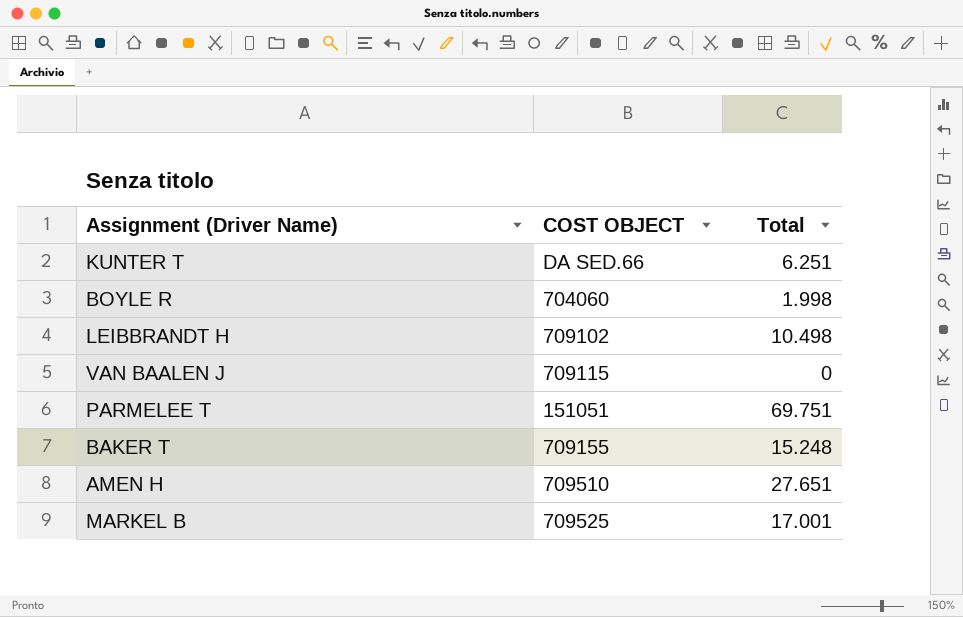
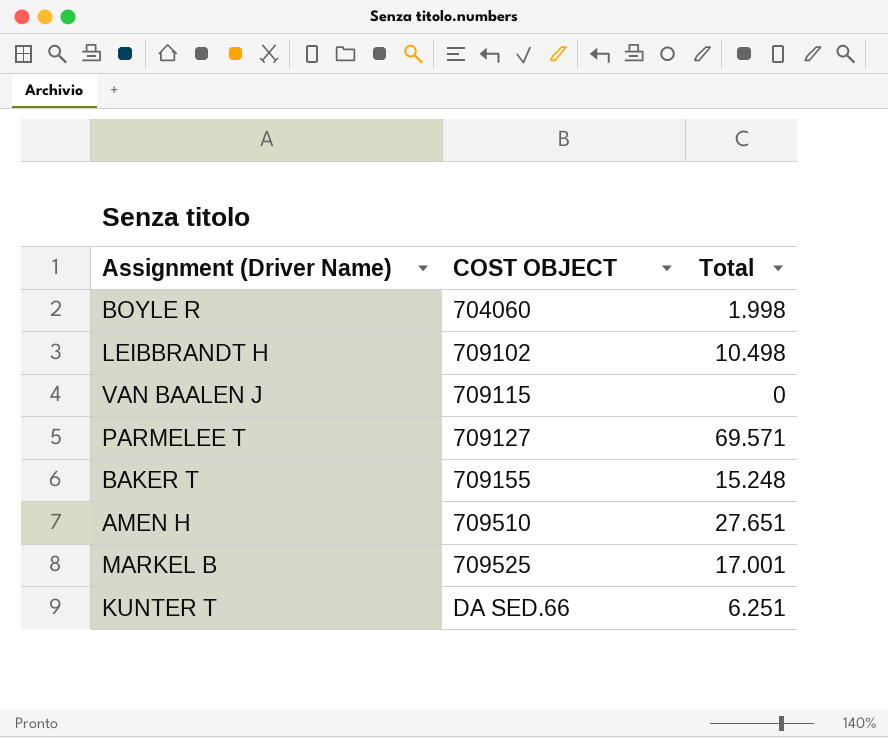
row order: none -> COST OBJECT ascending
PARMELEE T | COST OBJECT: 151051 -> 709127
PARMELEE T | Total: 69.751 -> 69.571

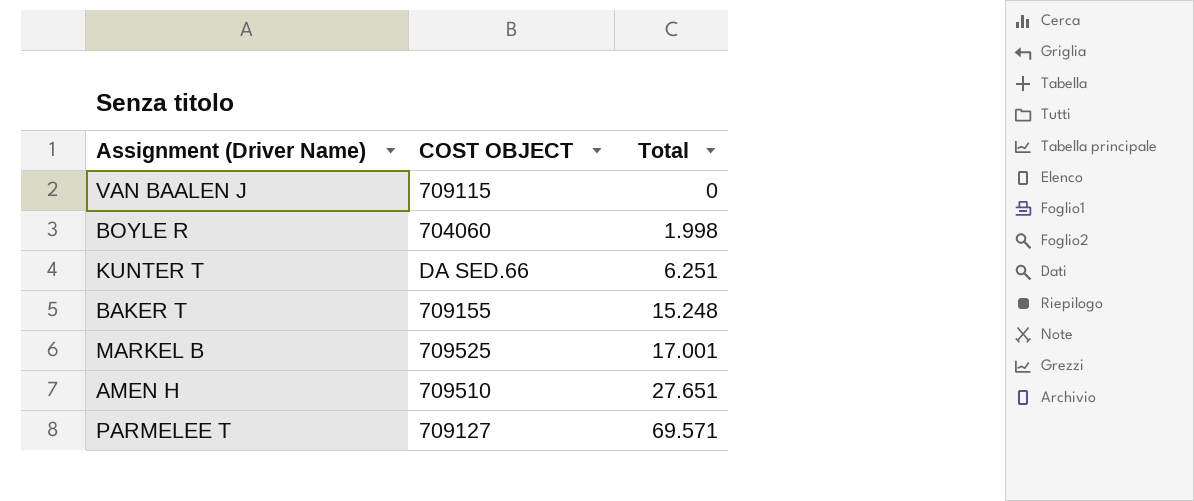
row order: COST OBJECT ascending -> Total ascending
row LEIBBRANDT H: 709102 | 10.498 -> none

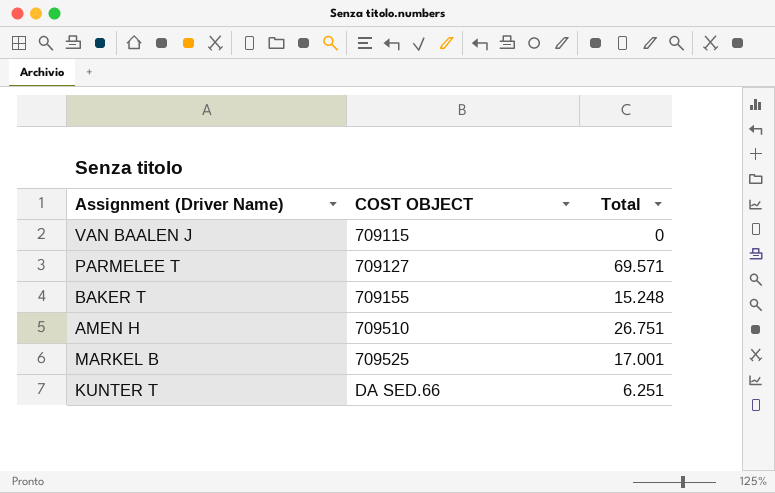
row order: Total ascending -> COST OBJECT ascending
row BOYLE R: 704060 | 1.998 -> none
AMEN H | Total: 27.651 -> 26.751

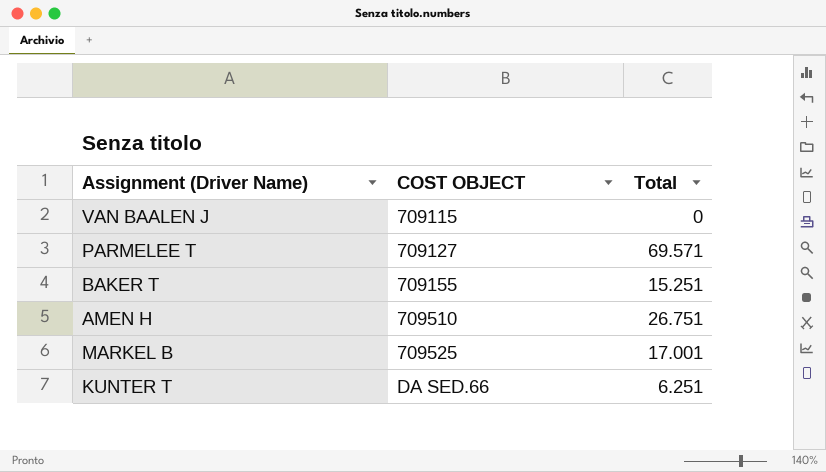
BAKER T | Total: 15.248 -> 15.251

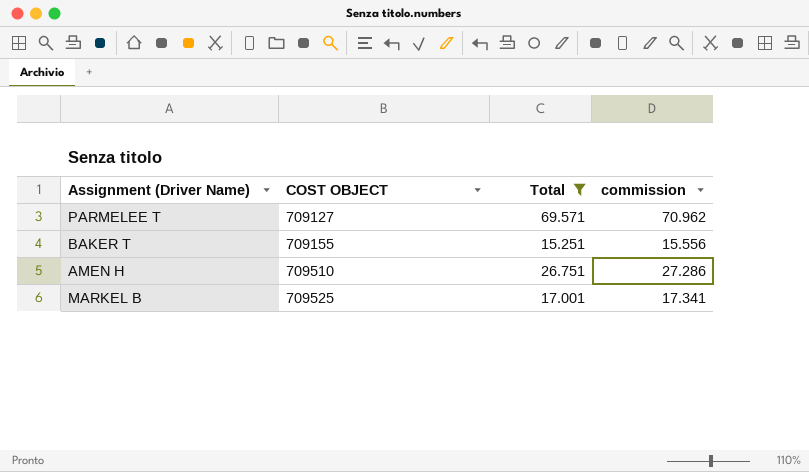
filter: none -> Total >= 15.251
column commission | formula: none -> [Total] * 1.02

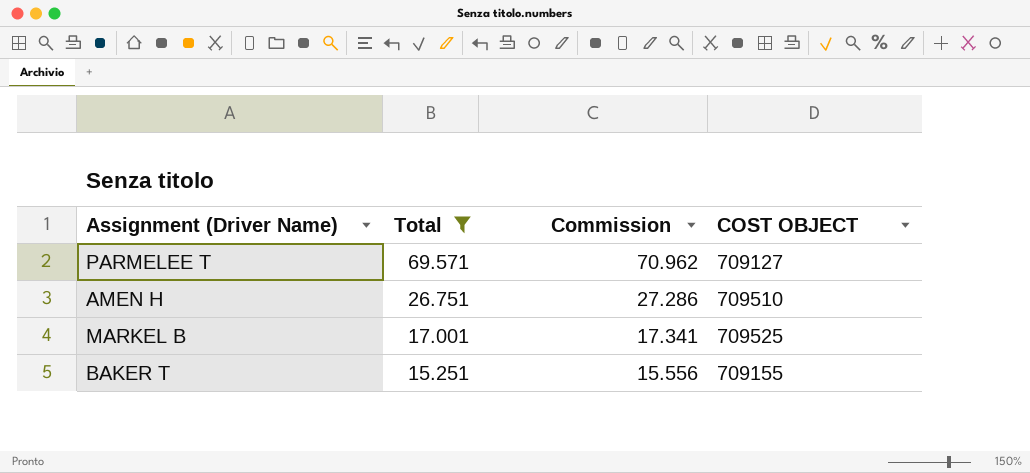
row order: COST OBJECT ascending -> Total descending
column name: commission -> Commission
column COST OBJECT | position: 2 -> 4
———
Restate word for word the lines above that start at the line containing "filter: none -> Total >= 15.251" and run to the end of the listing; exclude the pictures.

→ Exercise result
filter: none -> Total >= 15.251
column commission | formula: none -> [Total] * 1.02

row order: COST OBJECT ascending -> Total descending
column name: commission -> Commission
column COST OBJECT | position: 2 -> 4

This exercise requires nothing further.